▶ _THE PROBLEM_: Pick out the lines in the listing below that contain the word "none" and copy them.

▶ _MATERIAL TO PROCESS_:
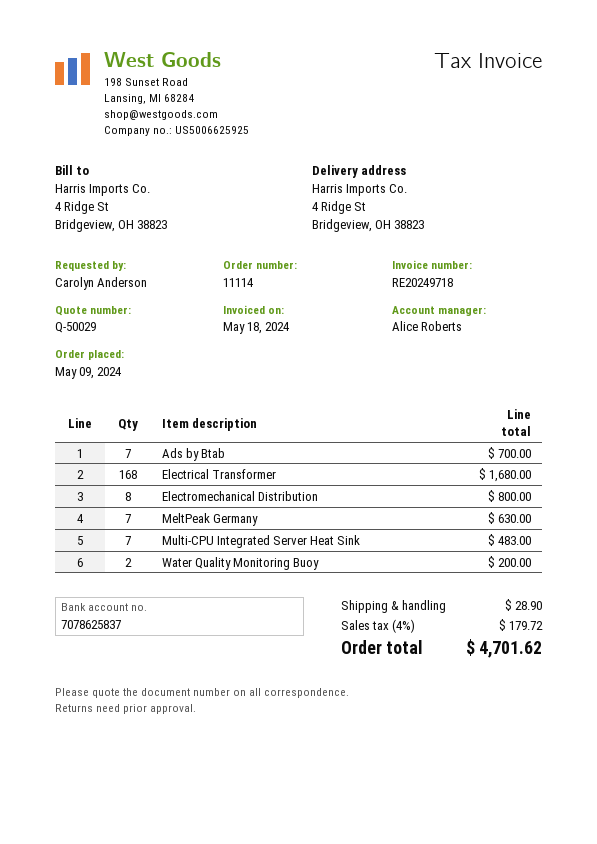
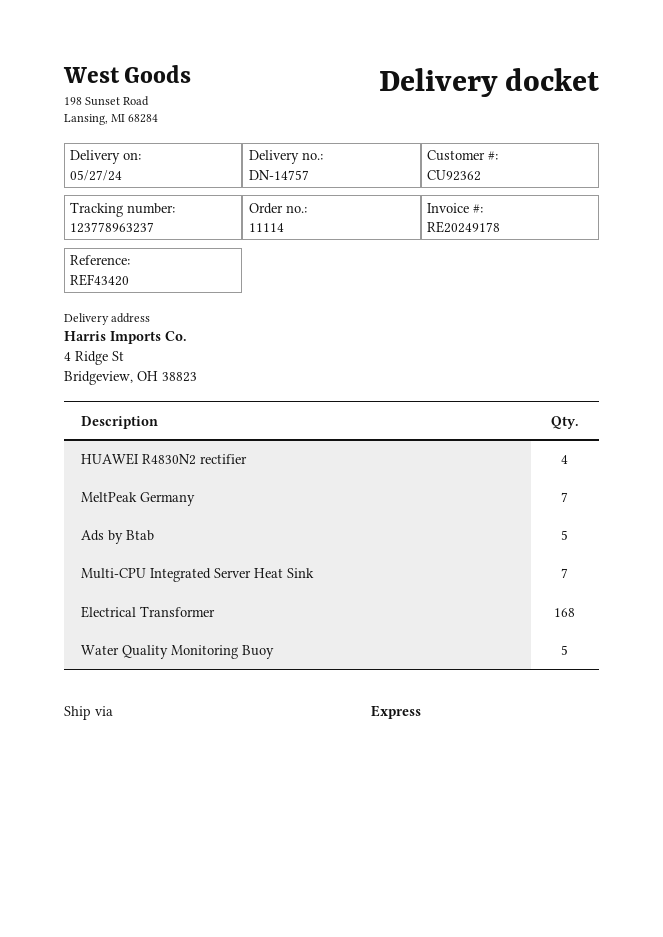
invoice number: RE20249718 -> RE20249178
Ads by Btab: 7 -> 5
Electromechanical Distribution: 8 -> none
Water Quality Monitoring Buoy: 2 -> 5
HUAWEI R4830N2 rectifier: none -> 4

▶ _ANSWER TO THIS PROBLEM_:
Electromechanical Distribution: 8 -> none
HUAWEI R4830N2 rectifier: none -> 4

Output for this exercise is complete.